Calculation of the energy used for dehumidification

First calculate the vapour pressure of the outside air from the formula:
vp=610.78 × exp(t/(t+238.3) × 17.2694) × rh
When t is in degrees celsius and rh is expressed as a fraction, this formula gives the vapour pressure in pascal.

This air will leak in at a rate set by the air exchange rate, displacing some inside air, which has a vapour pressure calculated in the same way as outside.

The difference between the inside and outside vapour pressures is then converted into kg of excess water per cubic metre of interior space, assuming total displacement of air.
kg/m^3 = 0.002167 × vp_diff/(t+273.16)

This is the mass of water which has to be removed at each air change. So it is multiplied by the air changes per month.

[In principle, one should use the mixing ratio, in kg of water vapour per kg of dry air, to calculate the excess moisture to be removed. However, this prompts the question does the air exchange rate refer to air ingress, or to the escape of inside air with a different temperature and therefore a different density? The difference between the two calculations is negligible compared with the uncertainty in the exact value of the air exchange rate and its constancy in time.]

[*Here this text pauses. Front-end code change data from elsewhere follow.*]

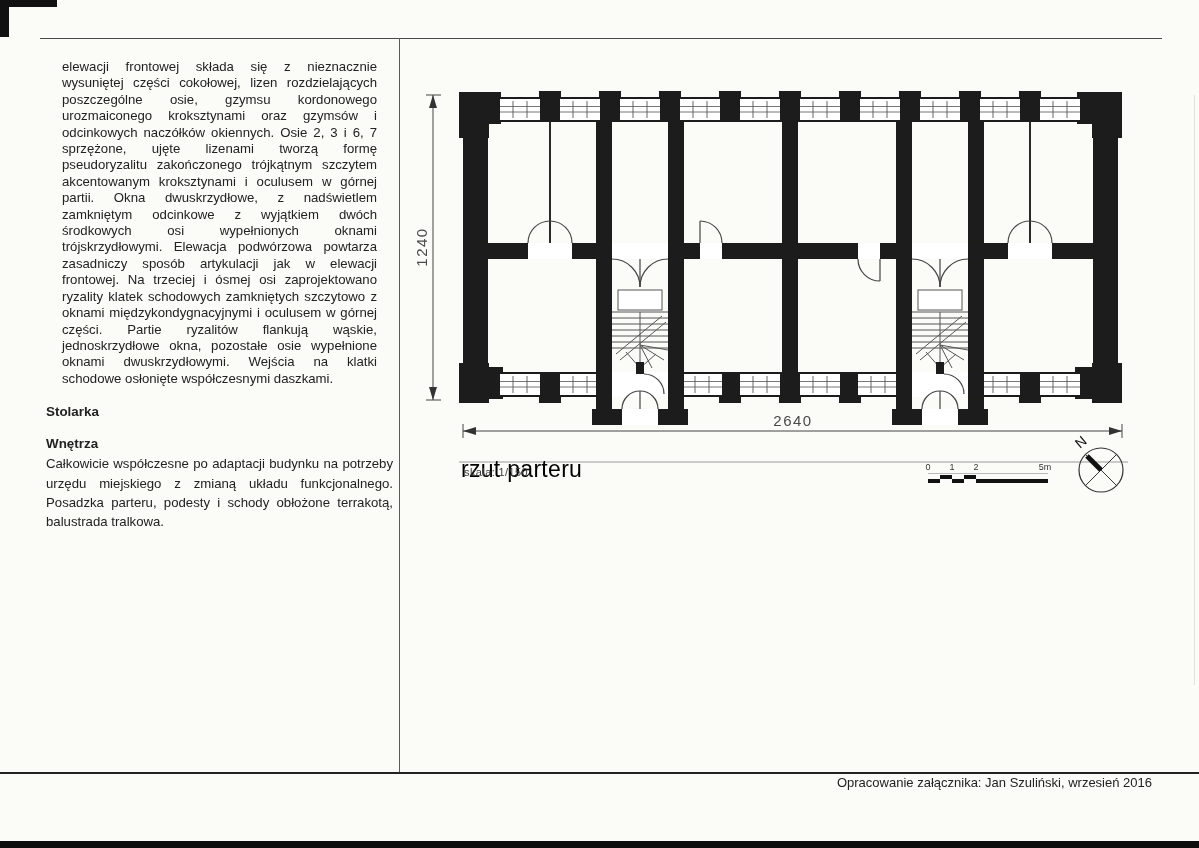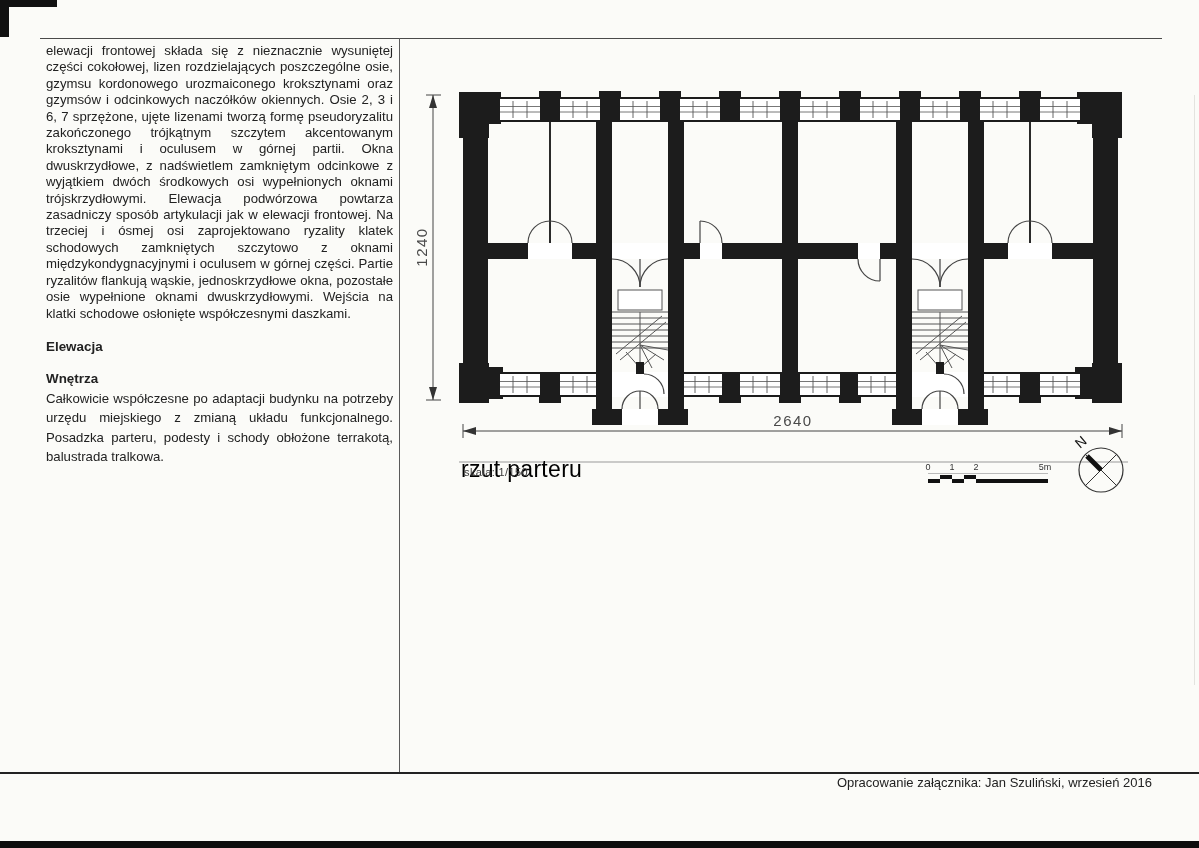--- a/index.html
+++ b/index.html
@@ -10,21 +10,21 @@
   .scan-edge-left{left:0;top:0;width:9px;height:37px;background:#111;}
   .scan-edge-top{left:0;top:0;width:57px;height:7px;background:#111;}
   .scan-edge-bottom{left:0;top:841px;width:1199px;height:7px;background:#0d0d0d;}
   .paper-shadow{left:1194px;top:95px;width:1px;height:590px;background:#e3e3df;}
   
   .rule-top{left:40px;top:38px;width:1122px;height:1px;background:#4a4a4a;}
   .rule-vert{left:399px;top:38px;width:1px;height:735px;background:#5a5a5a;}
   .rule-bottom{left:0;top:772px;width:1199px;height:2px;background:#222;}
   
   .textcol{left:46px;top:43px;width:347px;font-size:13.2px;text-align:justify;color:#222;}
-  .textcol p.lead{line-height:16.4px;margin:0;}
+  .textcol p.lead{line-height:16.4px;margin:16px;}
   .textcol h3{font-size:13.4px;font-weight:bold;margin:17px 0 3px 0;line-height:15px;}
   .textcol p.body{line-height:19.4px;margin:0;}
   
   .plan-title{left:461px;top:456px;font-size:23px;color:#000000;letter-spacing:.3px;}
   .plan-scale{left:464px;top:466px;font-size:11px;color:#3a3a3a;letter-spacing:.4px;text-align:center;}
   .footer-note{right:47px;top:775px;font-size:13px;color:#222;}
   svg text{font-family:"Liberation Sans","DejaVu Sans",sans-serif;}
 </style>
 </head>
 <body>
@@ -33,21 +33,21 @@
 <div class="abs scan-edge-top"></div>
 <div class="abs scan-edge-bottom"></div>
 <div class="abs paper-shadow"></div>
 
 <div class="abs rule-top"></div>
 <div class="abs rule-vert"></div>
 <div class="abs rule-bottom"></div>
 
 <div class="abs textcol">
   <p class="lead">elewacji frontowej składa się z nieznacznie wysuniętej części cokołowej, lizen rozdzielających poszczególne osie, gzymsu kordonowego urozmaiconego kroksztynami oraz gzymsów i odcinkowych naczółków okiennych. Osie 2, 3 i 6, 7 sprzężone, ujęte lizenami tworzą formę pseudoryzalitu zakończonego trójkątnym szczytem akcentowanym kroksztynami i oculusem w górnej partii. Okna dwuskrzydłowe, z nadświetlem zamkniętym odcinkowe z wyjątkiem dwóch środkowych osi wypełnionych oknami trójskrzydłowymi. Elewacja podwórzowa powtarza zasadniczy sposób artykulacji jak w elewacji frontowej. Na trzeciej i ósmej osi zaprojektowano ryzality klatek schodowych zamkniętych szczytowo z oknami międzykondygnacyjnymi i oculusem w górnej części. Partie ryzalitów flankują wąskie, jednoskrzydłowe okna, pozostałe osie wypełnione oknami dwuskrzydłowymi. Wejścia na klatki schodowe osłonięte współczesnymi daszkami.</p>
-  <h3>Elewacja</h3>
+  <h3>Stolarka</h3>
   <h3>Wnętrza</h3>
   <p class="body">Całkowicie współczesne po adaptacji budynku na potrzeby urzędu miejskiego z zmianą układu funkcjonalnego. Posadzka parteru, podesty i schody obłożone terrakotą, balustrada tralkowa.</p>
 </div>
 
 <svg class="abs" style="left:410px;top:85px;" width="789" height="412" viewBox="410 85 789 412">
   <defs>
     <g id="win">
       <rect x="-20" y="0" width="40" height="21" fill="#ffffff"></rect>
       <line x1="-20" y1="7.5" x2="20" y2="7.5" stroke="#777" stroke-width="1"></line>
       <line x1="-20" y1="13" x2="20" y2="13" stroke="#777" stroke-width="1"></line>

The latent heat of water is used to convert the excess water vapour quantity in kg into joules of energy needed to remove it during one month..
joules = conc_diff × latentheat × ach × hr_pr_mnth
Where ach is air changes per hour.
[latentheat = 2501 joules per gram to condense water. 1 joule = 2.78 × 10(-7) kilowatt hours].

If the outside vapour concentration is less than that required to keep the inside RH set point, the RH will fall below the set point to the value calculated as the outside vapour pressure transformed into the inside RH at the inside temperature.

However, if the air exchange rate is low and there is humidity buffer within the space, the starting inside vapour pressure will influence the result, and also the sorption or desorption by the buffer. This calculation is described with abundant comment lines in the javascript. It is not right, because the monthly calculation interval is far too long for a proper modelling of the buffering process. I welcome suggestions for how to make a better approximation, within the limits set by the monthly data.

Buffering by cellulose

During a period of a month, water vapour will penetrate approximately 20 mm depth from the exposed book edge or a bundle of papers. The exchangeable moisture per RH unit (meaning 0 to 1.0 as the full range) is about a tenth of this weight of dry paper. That is the formula used in the calculation.